→ **Exercise requirements**
Transcribe word for word the lines spanning the line with "FINN Ø80 Stolik" through the end of the records.
[Input Boundary: Start]
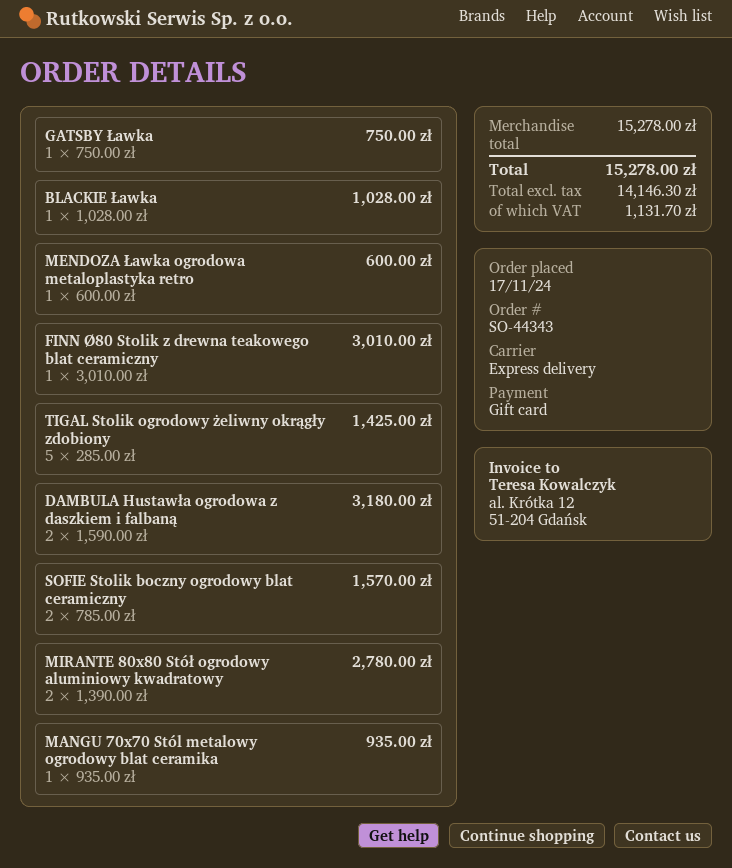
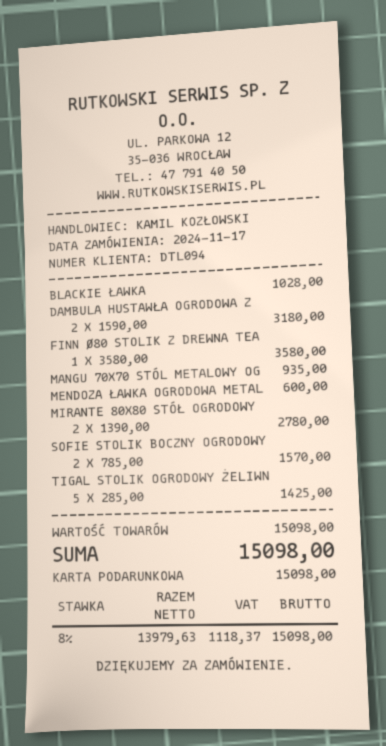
GATSBY Ławka: 1 x 750.00 = 750.00 -> none
FINN Ø80 Stolik z drewna teakowego blat ceramiczny: 1 x 3010.00 = 3010.00 -> 1 x 3580.00 = 3580.00
subtotal: 15278.00 -> 15098.00
net: 14146.30 -> 13979.63
tax: 1131.70 -> 1118.37
total: 15278.00 -> 15098.00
[Input Boundary: End]
→ **Response to the exercise**
FINN Ø80 Stolik z drewna teakowego blat ceramiczny: 1 x 3010.00 = 3010.00 -> 1 x 3580.00 = 3580.00
subtotal: 15278.00 -> 15098.00
net: 14146.30 -> 13979.63
tax: 1131.70 -> 1118.37
total: 15278.00 -> 15098.00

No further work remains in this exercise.